_Work to be completed_
Any picture among the records should be left out, please; retype the rest exactly.

Data extracted from a collection:
☆ ☆ ☆ ☆

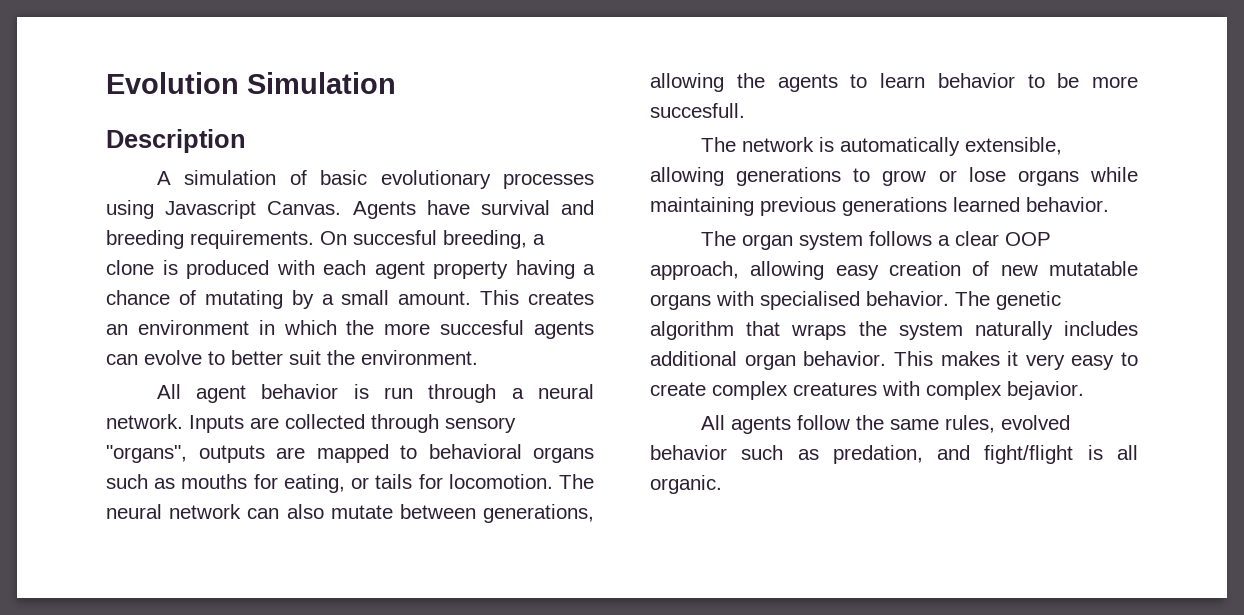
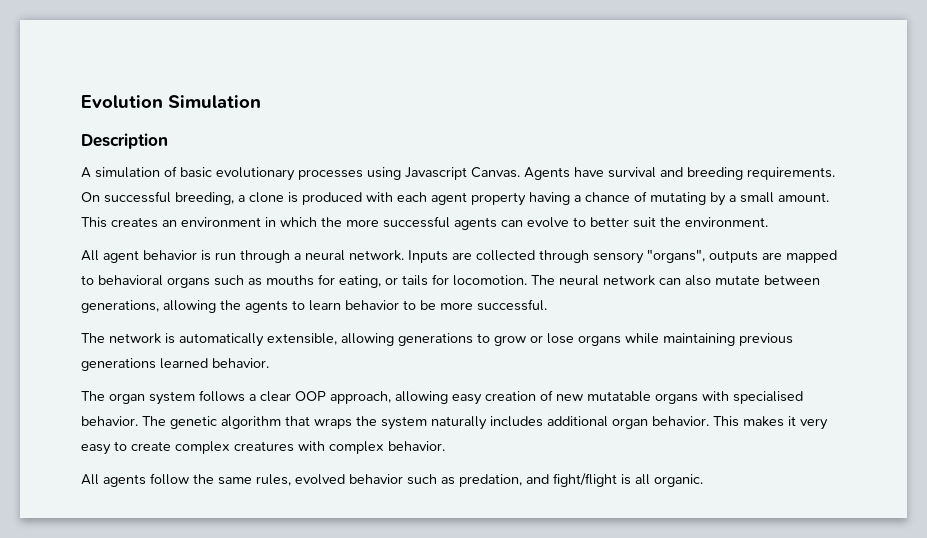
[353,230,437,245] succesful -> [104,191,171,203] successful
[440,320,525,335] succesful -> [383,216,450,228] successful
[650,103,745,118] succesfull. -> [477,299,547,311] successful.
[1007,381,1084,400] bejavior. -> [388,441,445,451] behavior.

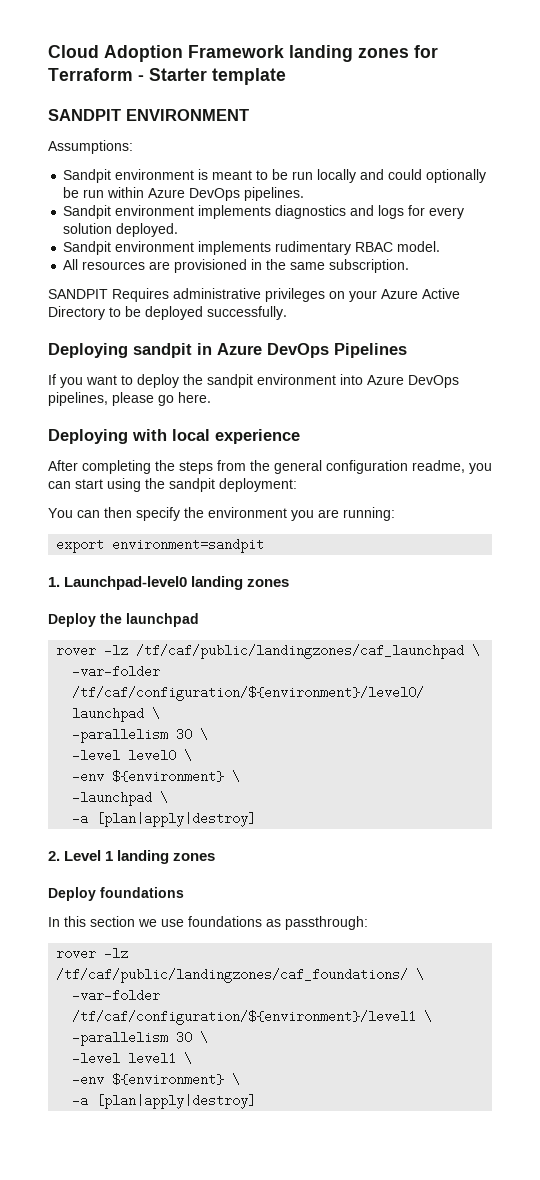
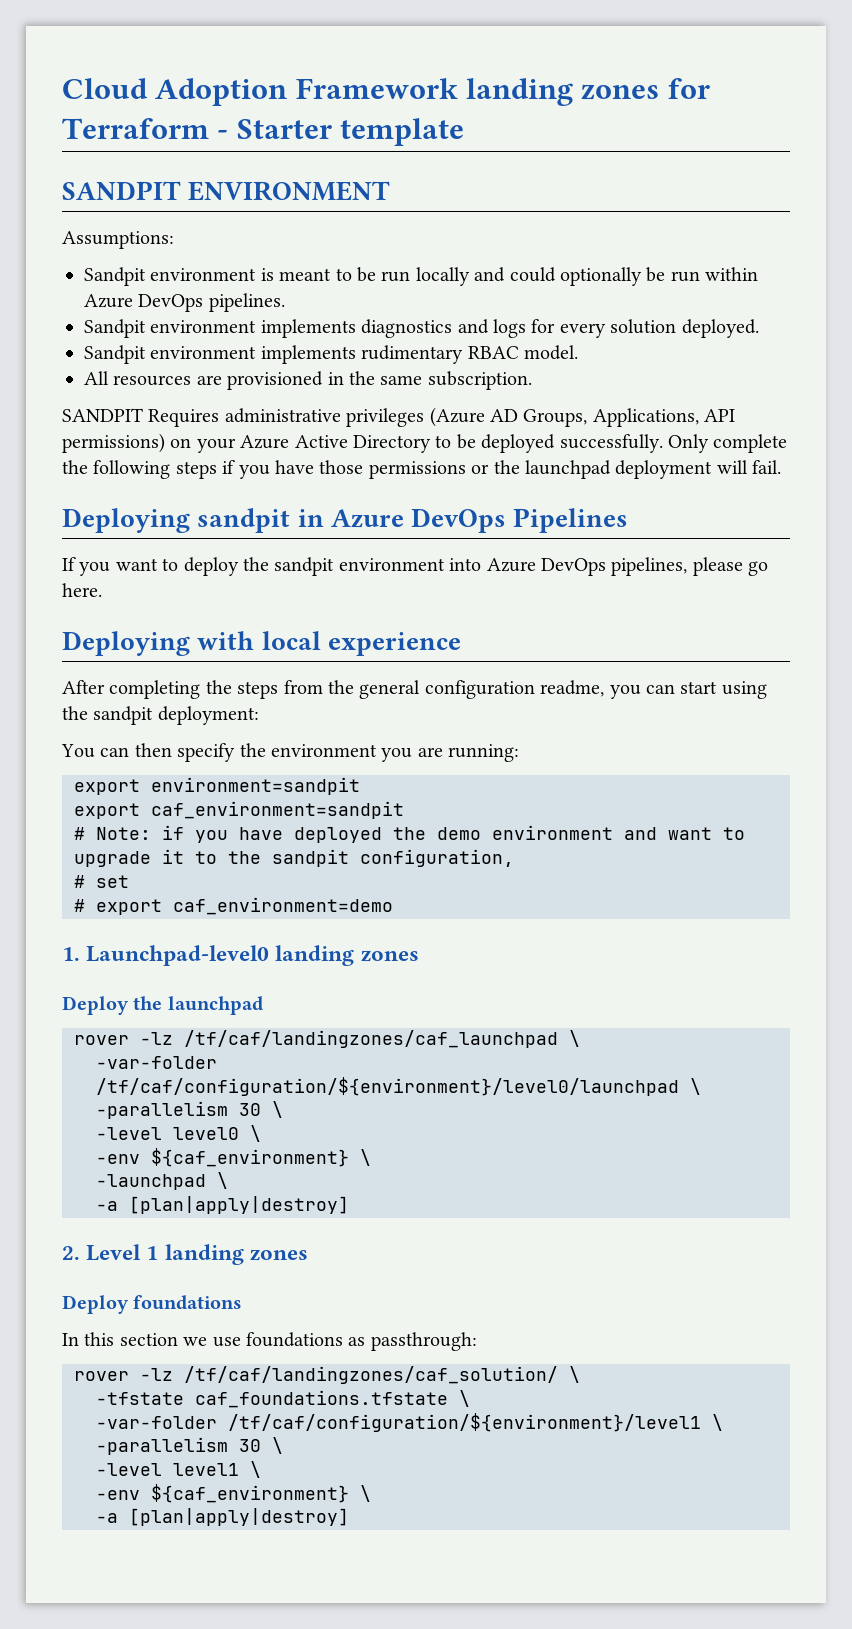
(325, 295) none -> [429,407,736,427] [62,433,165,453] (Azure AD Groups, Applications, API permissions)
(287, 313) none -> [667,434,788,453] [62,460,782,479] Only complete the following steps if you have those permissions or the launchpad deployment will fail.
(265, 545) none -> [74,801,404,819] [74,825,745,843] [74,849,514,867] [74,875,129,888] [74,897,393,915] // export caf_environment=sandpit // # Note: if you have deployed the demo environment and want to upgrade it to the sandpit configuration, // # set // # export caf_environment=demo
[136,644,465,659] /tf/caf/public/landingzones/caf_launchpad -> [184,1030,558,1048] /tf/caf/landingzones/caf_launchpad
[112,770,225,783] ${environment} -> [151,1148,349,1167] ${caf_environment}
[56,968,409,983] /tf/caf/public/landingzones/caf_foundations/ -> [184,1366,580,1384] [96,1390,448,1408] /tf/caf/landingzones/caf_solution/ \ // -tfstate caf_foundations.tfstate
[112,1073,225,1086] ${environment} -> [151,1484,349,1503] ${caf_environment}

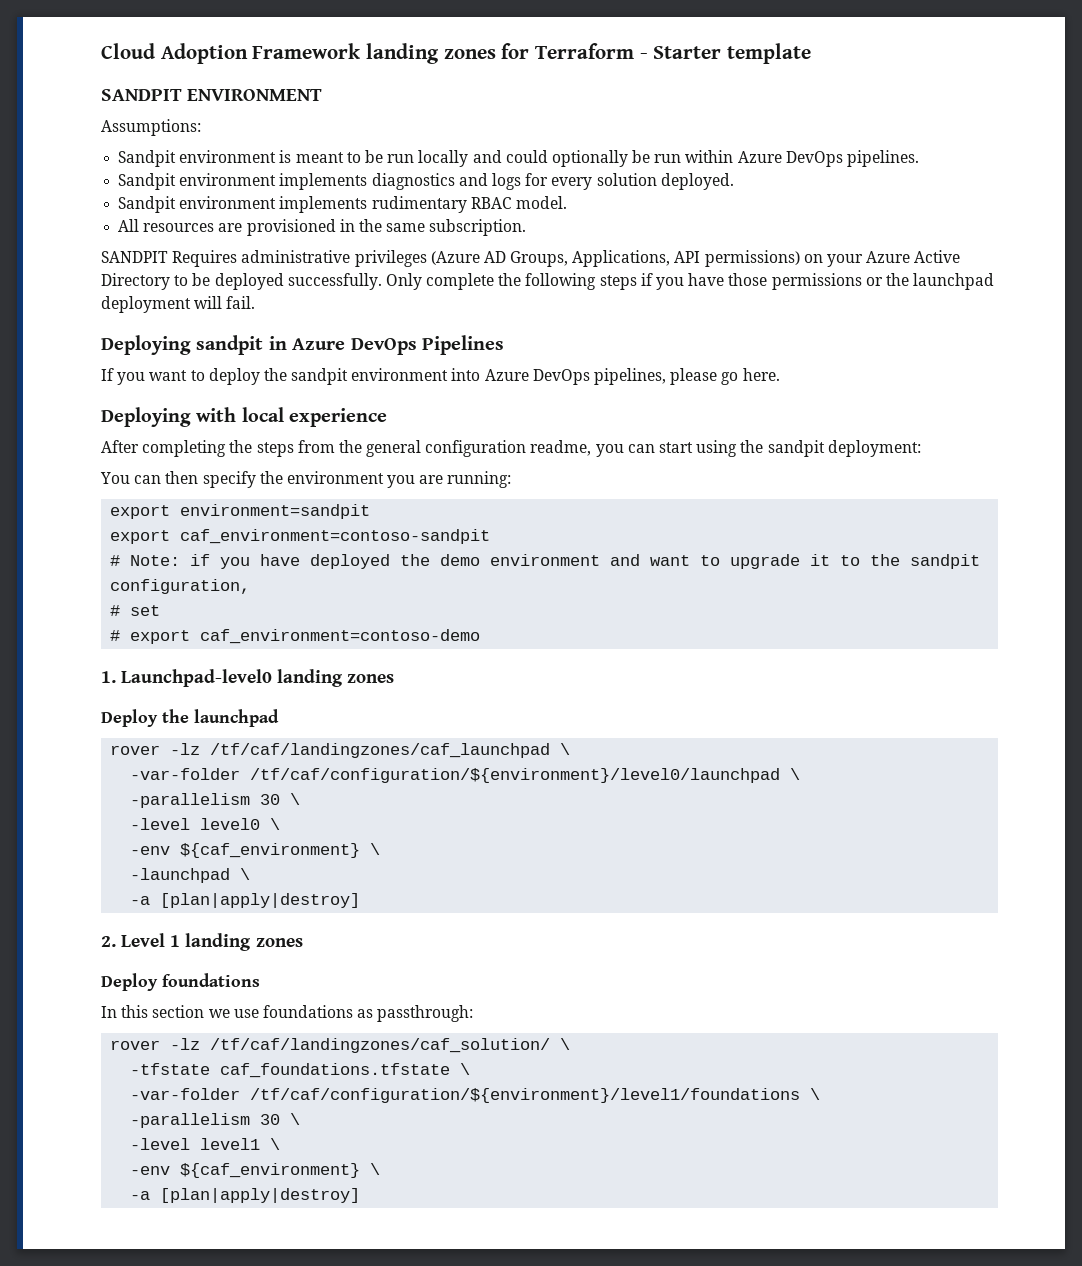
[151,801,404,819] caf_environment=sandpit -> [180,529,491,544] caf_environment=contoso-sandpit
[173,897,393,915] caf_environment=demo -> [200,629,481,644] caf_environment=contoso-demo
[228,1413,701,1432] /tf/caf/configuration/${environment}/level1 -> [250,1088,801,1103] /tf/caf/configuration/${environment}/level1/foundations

☆ ☆ ☆ ☆

_Result of this exercise_
[353,230,437,245] succesful -> [104,191,171,203] successful
[440,320,525,335] succesful -> [383,216,450,228] successful
[650,103,745,118] succesfull. -> [477,299,547,311] successful.
[1007,381,1084,400] bejavior. -> [388,441,445,451] behavior.

(325, 295) none -> [429,407,736,427] [62,433,165,453] (Azure AD Groups, Applications, API permissions)
(287, 313) none -> [667,434,788,453] [62,460,782,479] Only complete the following steps if you have those permissions or the launchpad deployment will fail.
(265, 545) none -> [74,801,404,819] [74,825,745,843] [74,849,514,867] [74,875,129,888] [74,897,393,915] // export caf_environment=sandpit // # Note: if you have deployed the demo environment and want to upgrade it to the sandpit configuration, // # set // # export caf_environment=demo
[136,644,465,659] /tf/caf/public/landingzones/caf_launchpad -> [184,1030,558,1048] /tf/caf/landingzones/caf_launchpad
[112,770,225,783] ${environment} -> [151,1148,349,1167] ${caf_environment}
[56,968,409,983] /tf/caf/public/landingzones/caf_foundations/ -> [184,1366,580,1384] [96,1390,448,1408] /tf/caf/landingzones/caf_solution/ \ // -tfstate caf_foundations.tfstate
[112,1073,225,1086] ${environment} -> [151,1484,349,1503] ${caf_environment}

[151,801,404,819] caf_environment=sandpit -> [180,529,491,544] caf_environment=contoso-sandpit
[173,897,393,915] caf_environment=demo -> [200,629,481,644] caf_environment=contoso-demo
[228,1413,701,1432] /tf/caf/configuration/${environment}/level1 -> [250,1088,801,1103] /tf/caf/configuration/${environment}/level1/foundations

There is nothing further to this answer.